Compose mode to imput UTF-8
Pages: 1 2
adr (12133) 23 posts |
First post, so hi to everyone! I’m used to input a variety of unicode characters using the compose system (from old dec terminals) existing in the X server or in the plan9 OS. For those not familiar with this input system: You can use different types of mnemonics, for example: I found AltKeys: I found later Rick Murray’s MoreKeys: So, any advice or pointing to resources I can use to achieve this (after learning how to write modules in the first place)? Thanks in advance. |
Paul Sprangers (346) 525 posts |
You might also give !KeyMap a try. Be aware though that Unicode on RISC OS is severely underdeveloped. |
adr (12133) 23 posts |
Oh, I know it already. Its a 1 key → 1 char mapping application. I could modify the keymap module but… no source! |
Rick Murray (539) 13850 posts |
MoreKeys supports UTF-8. You just need to set the system alphabet to “UTF8” in order for it to work (it’s pointless otherwise as the result would be mojibake). The module is extremely simple, you can probably figure it out just by looking at a disassembly in Zap. As for writing a module, here’s how to do it on assembler: https://heyrick.eu/blog/index.php?diary=20120528 And if you’re doing anything more complicated, it’s better to use C so you can concentrate on writing the code and not dealing with tedious rubbish like ensuring the stack is unwound correctly (as RISC OS has exactly zero tolerance for having the SVC stack messed up). Here’s writing modules in C: https://heyrick.eu/blog/index.php?diary=20150323 |
adr (12133) 23 posts |
MoreKeys supports UTF-8. You just need to set the system alphabet to “UTF8” in order for it to work (it’s pointless otherwise as the result would be mojibake). I want to avoid the use of alphabet. Right now it will make the use of other applications a nightmare, especially in the menus.
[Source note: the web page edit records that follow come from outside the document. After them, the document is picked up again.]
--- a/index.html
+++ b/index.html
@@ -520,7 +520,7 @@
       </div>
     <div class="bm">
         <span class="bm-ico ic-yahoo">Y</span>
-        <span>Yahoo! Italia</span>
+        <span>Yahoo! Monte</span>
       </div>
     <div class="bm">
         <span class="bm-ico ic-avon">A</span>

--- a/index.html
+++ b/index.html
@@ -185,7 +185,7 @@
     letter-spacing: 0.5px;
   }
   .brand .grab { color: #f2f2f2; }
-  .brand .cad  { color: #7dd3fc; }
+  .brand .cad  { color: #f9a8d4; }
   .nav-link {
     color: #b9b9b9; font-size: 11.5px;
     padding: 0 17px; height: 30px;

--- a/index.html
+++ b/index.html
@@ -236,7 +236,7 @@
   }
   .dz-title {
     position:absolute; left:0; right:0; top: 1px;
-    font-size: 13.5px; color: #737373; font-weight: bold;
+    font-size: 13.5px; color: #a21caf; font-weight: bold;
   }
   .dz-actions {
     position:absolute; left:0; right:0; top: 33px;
Would it not be better to adapt the entire system to use only UTF-8, and let the alphabet subsytem as a legacy facility, so old applications can be patched or wrapped to tell the system “I’m too old, please translate my IO text as If we were using alphabet”? What I want is to push a string of bytes representing a unicode UTF-8 encoded char. I will try to modify the applications I need to Every text data that flows out there is mostly UTF-8. It is incredible that risc os doesn’t have resolved this issue already. Thanks for the links, I’ve been there already!
Don’t you have a copy of the sources? It would be easier for a novice to identify the SWIs and friends. |
Rick Murray (539) 13850 posts |
I fully agree. Because there is no sort of automatic fallback to an eight bit character set, it’s currently an all or nothing. One way or another, stuff will end up looking a mess. Granted, certain purists say that the font manager shouldn’t support fallback if one explicitly specifies UTF-8, however this means either a lot of work in getting the Wimp to do it, or nothing at all gets done. Guess which option has been chosen thus far. ;)
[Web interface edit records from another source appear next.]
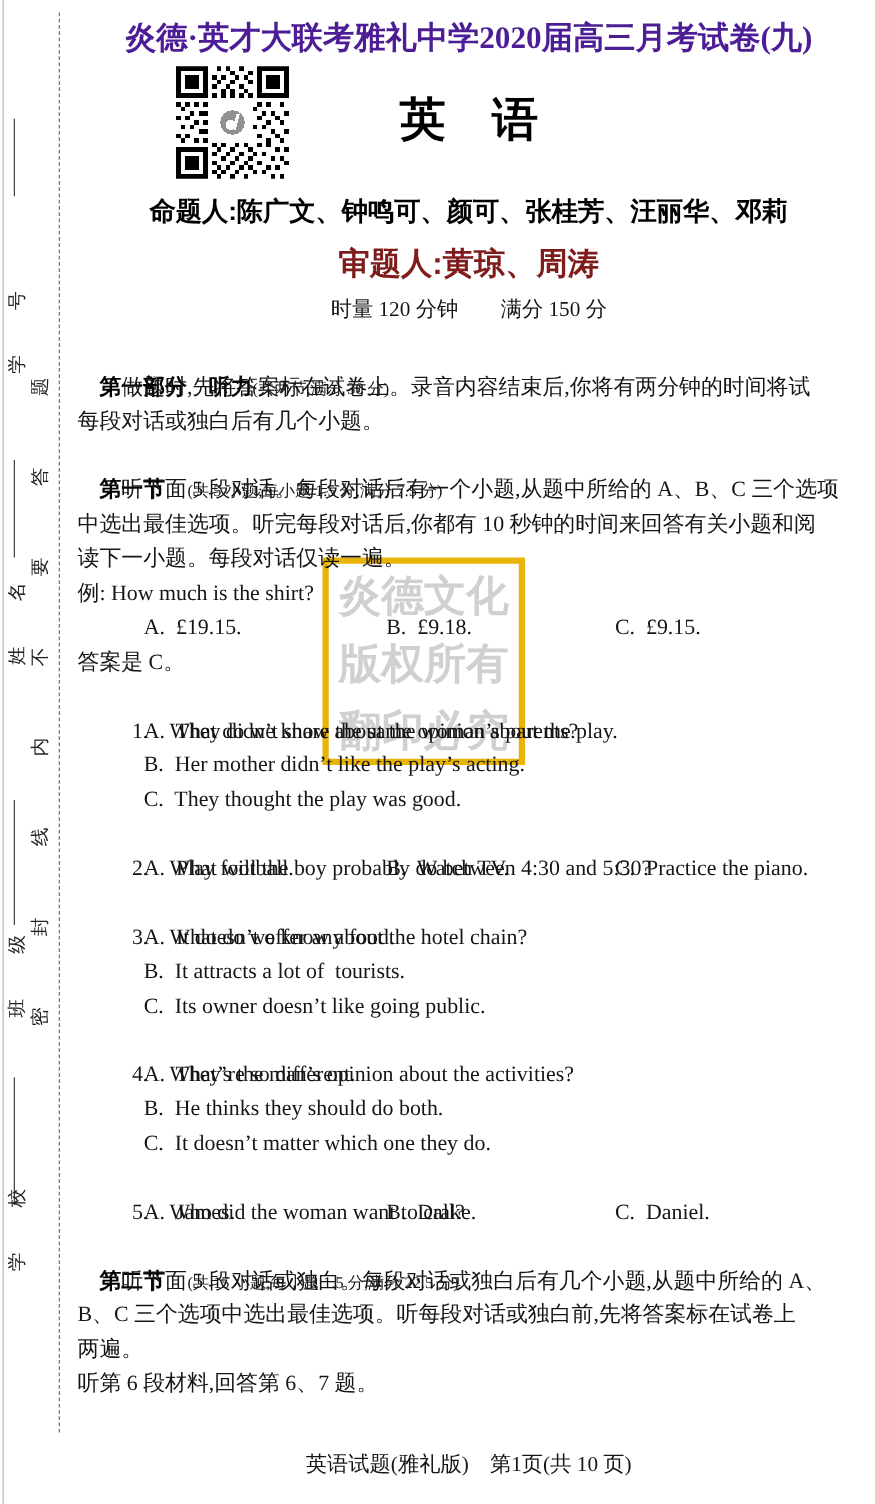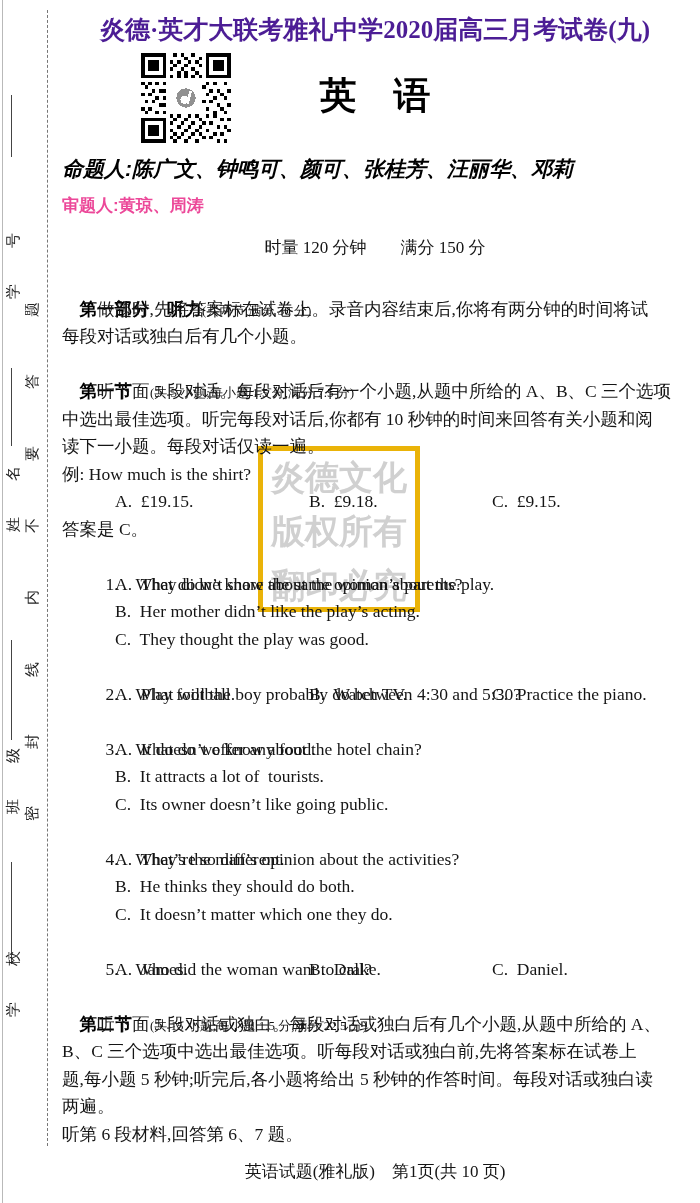--- a/index.html
+++ b/index.html
@@ -23,8 +23,8 @@
               font-weight:bold;white-space:nowrap;color:#4c1d95;}
   .subject{top:71px;left:62px;width:626px;text-align:center;font-size:37px;font-weight:bold;
            font-family:Liberation Mono, monospace;white-space:pre;color:#000;}
-  .setters{top:155px;left:62px;width:626px;text-align:left;font-size:21px;font-weight:bold;
-           font-family:"Liberation Sans","DejaVu Sans",sans-serif;white-space:pre;color:#000;font-style:italic;}
+  .setters{top:155px;left:62px;width:626px;text-align:center;font-size:21px;font-weight:bold;
+           font-family:"Liberation Sans","DejaVu Sans",sans-serif;white-space:pre;color:#000;}
   .reviewers{top:194px;left:62px;width:626px;text-align:left;font-size:17px;font-weight:bold;
            font-family:"Liberation Sans","DejaVu Sans",sans-serif;white-space:pre;color:#ec4899;}
   .timescore{top:236px;left:62px;width:626px;text-align:center;font-size:17px;white-space:pre;}

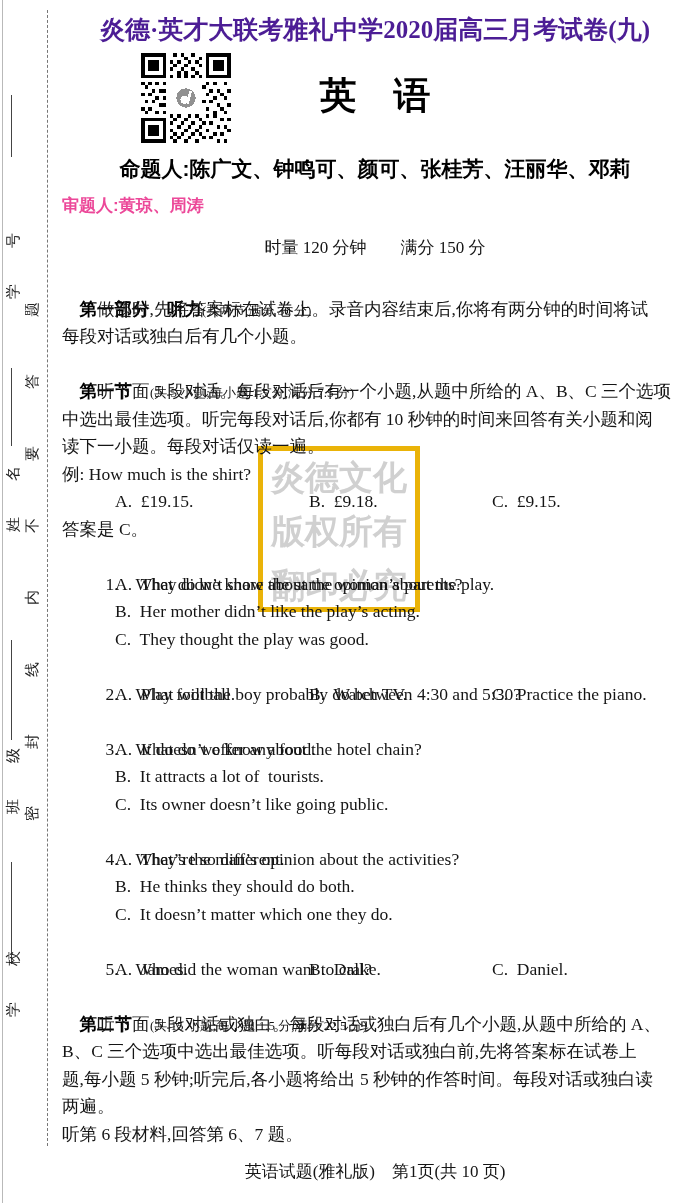--- a/index.html
+++ b/index.html
@@ -25,8 +25,8 @@
            font-family:Liberation Mono, monospace;white-space:pre;color:#000;}
   .setters{top:155px;left:62px;width:626px;text-align:center;font-size:21px;font-weight:bold;
            font-family:"Liberation Sans","DejaVu Sans",sans-serif;white-space:pre;color:#000;}
-  .reviewers{top:194px;left:62px;width:626px;text-align:left;font-size:17px;font-weight:bold;
-           font-family:"Liberation Sans","DejaVu Sans",sans-serif;white-space:pre;color:#ec4899;}
+  .reviewers{top:194px;left:62px;width:626px;text-align:center;font-size:25px;font-weight:bold;
+           font-family:"Liberation Sans","DejaVu Sans",sans-serif;white-space:pre;color:#7f1d1d;}
   .timescore{top:236px;left:62px;width:626px;text-align:center;font-size:17px;white-space:pre;}
   .qr{left:140px;top:53px;width:92px;height:90px;}
 

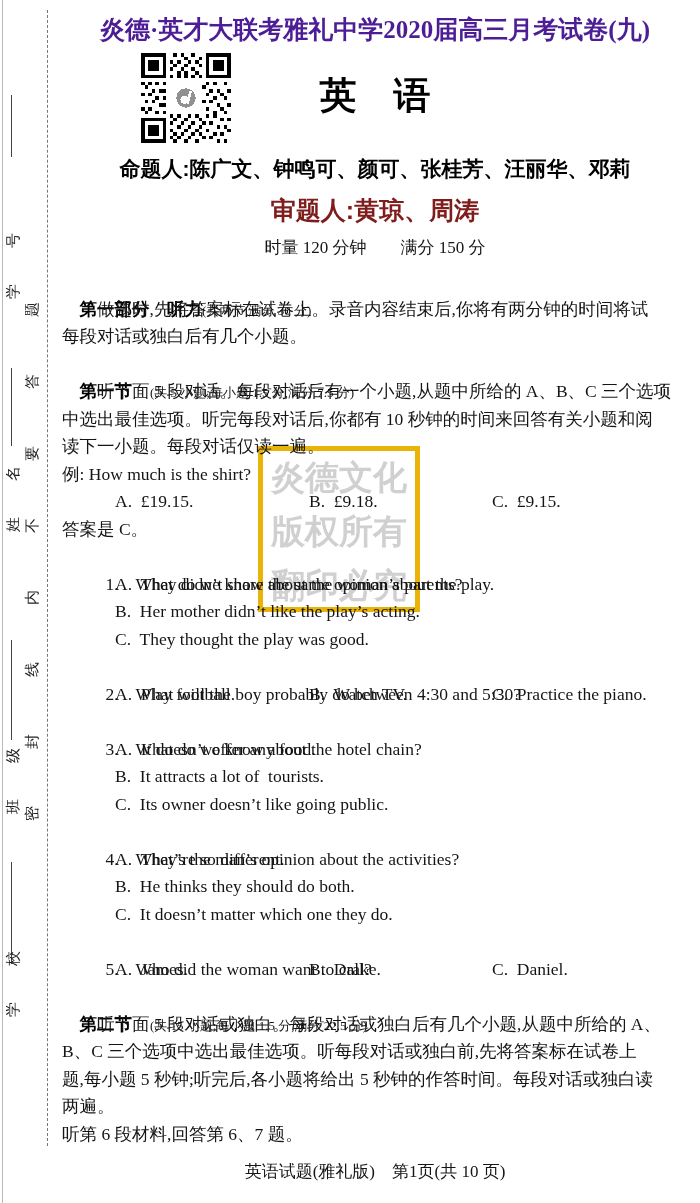--- a/index.html
+++ b/index.html
@@ -172,7 +172,6 @@
   </div>
   <div class="line ind">听下面 5 段对话或独白。每段对话或独白后有几个小题,从题中所给的 A、</div>
   <div class="line">B、C 三个选项中选出最佳选项。听每段对话或独白前,先将答案标在试卷上</div>
-  <div class="line">题,每小题 5 秒钟;听完后,各小题将给出 5 秒钟的作答时间。每段对话或独白读</div>
   <div class="line">两遍。</div>
   <div class="line">听第 6 段材料,回答第 6、7 题。</div>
Yeah, I’ve already mentioned a few times that my little Creative Zen music player (from circa 2005?) can handle foreign characters without issue and…
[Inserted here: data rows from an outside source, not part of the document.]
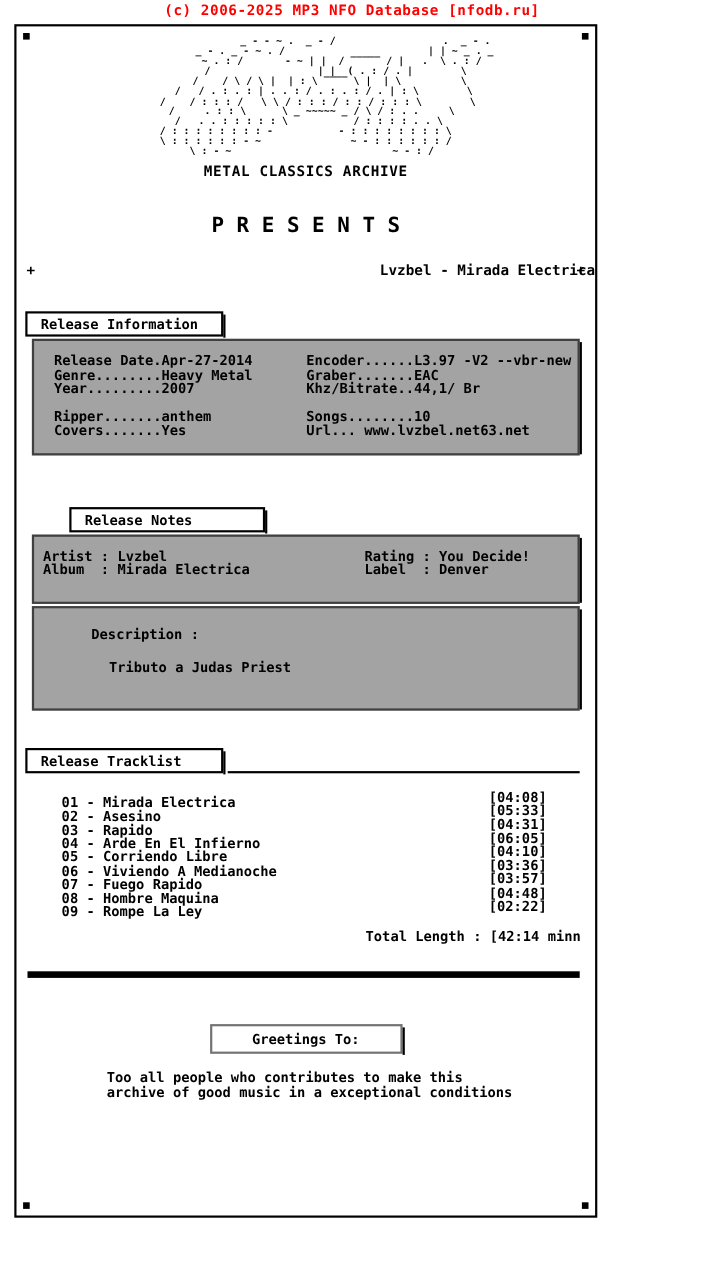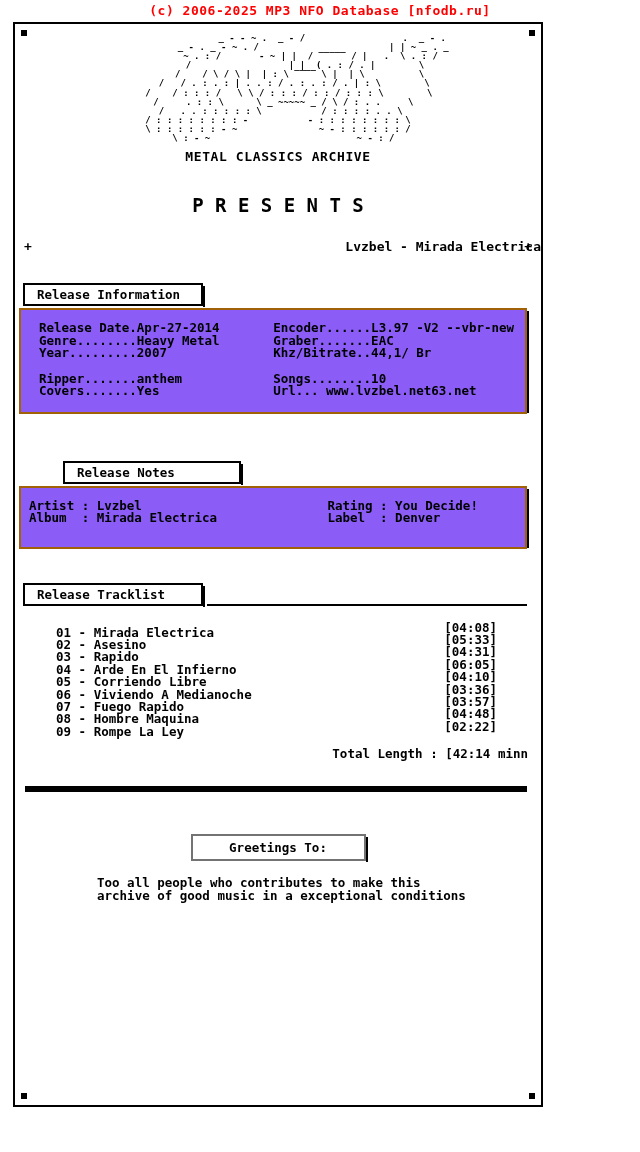--- a/index.html
+++ b/index.html
@@ -135,11 +135,11 @@
   
   .sec-body {
     position: relative;
-    margin-left: 4px;
+    margin-left: 14px;
     margin-right: 14px;
-    border: 2px solid #a16207;
+    border: 2px solid #404040;
     box-sizing: border-box;
-    background: #8b5cf6;
+    background: #a3a3a3;
   }
   .sec-body::after {
     content: "";

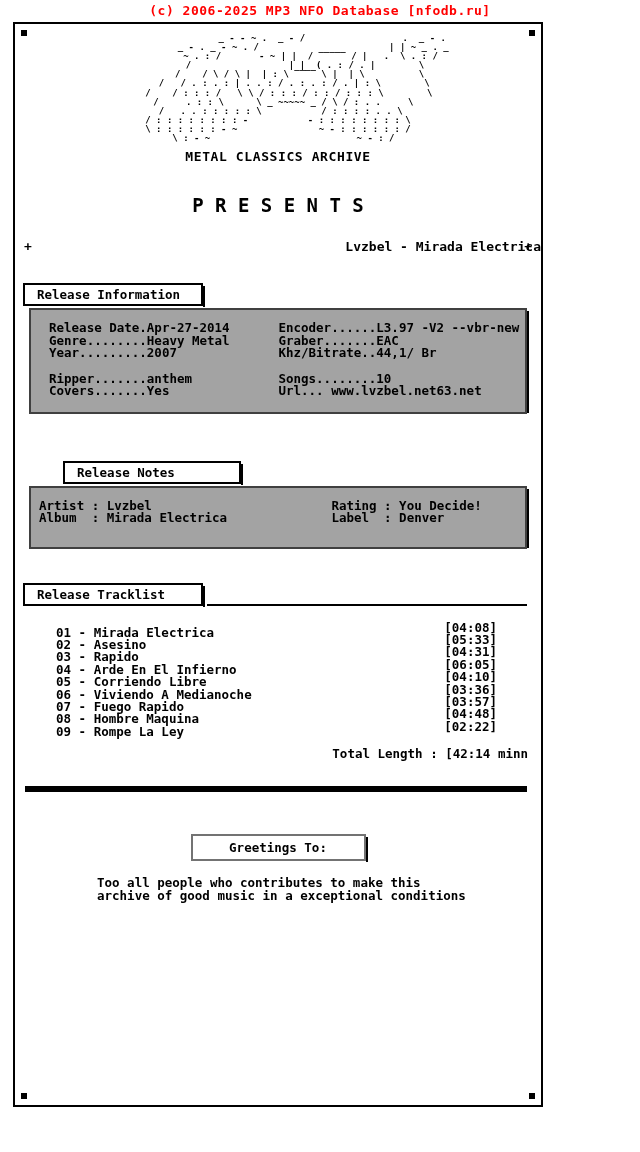--- a/index.html
+++ b/index.html
@@ -327,6 +327,10 @@
         </div>
       </div>
     </div>
+    <div class="sec-body notes-bottom">
+      <div class="mono desc-label">Description :</div>
+      <div class="mono desc-text">Tributo a Judas Priest</div>
+    </div>
   </div>
 
   <div class="sec-wrap track-head-wrap" style="margin-top:34px;">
There’s a document that describes all of the SWIs. |
Steve Pampling (1551) 8172 posts |
Would it help if you ran Ricks module through Armalyser? OK, it’s probably missing a few, slightly zany?1, comments alongside the assembler2, but it’s probably short enough to follow anyway. 1 It’s Rick, would it be otherwise? 2 Assuming here that, since it’s a very small item and probably predates Rick regularly using C, it’s a pure ARM construct. |
Rick Murray (539) 13850 posts |
It was written in ObjAsm. The main program (Wimp app) is written in C, but the intercept module is a tiny bit of assembler as it didn’t need to be any more complicated than that. I can’t comment on the comments. ;) |
adr (12133) 23 posts |
The module itself is something like 280 bytes (from memory). It’s not at all complicated. Oh, I opened the module with zap and the assembly mode is even showing me the names of the SWIs. |
Rick Murray (539) 13850 posts |
Yup. Zap is good like that. To help you along, I’ve also dropped a copy of the source code used to make the module here: https://heyrick.eu/blog/files/morekeys_module_source_0-03.txt Yeah… a few quirky comments, as Steve mentioned. ;) What you’re missing:
The other two (pushpull, debug) I don’t think are actually used. So try commenting them out. nemo, if he’s lurking, would tell you that this is a horrible way to intercept keypresses and that one should write a keyboard handler. That there’s practically zero documentation on how to write keyboard handlers and we’re really operating above the level of keyboards and into the realm of associating actions with keypresses in numerous potential languages is why I didn’t do it that way. If intercepting a specific hotkey combination requires one to “write a keyboard handler”, then RISC OS’ keyboard handling is even more broken than I usually give it credit for. |
Clive Semmens (2335) 3276 posts |
There used to be !IKHG – International Keyboard Handler Generator – but sadly it’s never been updated since 26-bit days, and the keyboard handlers it generated don’t work since then either 8~( – I used to have proper keyboard handlers I’d written using it, so I could touch type Russian, Greek and Hindi on my RiscPC, with standard keyboard layouts for those languages… could switch keyboard layout at a click on the appropriate icon on the icon bar… |
adr (12133) 23 posts |
To help you along, I've also dropped a copy of the source code used to make the module here: <a href="https://heyrick.eu/blog/files/morekeys_module_source_0-03.txt">https://heyrick.eu/blog/files/morekeys_module_source_0-03.txt</a> Thanks Rick for sharing it!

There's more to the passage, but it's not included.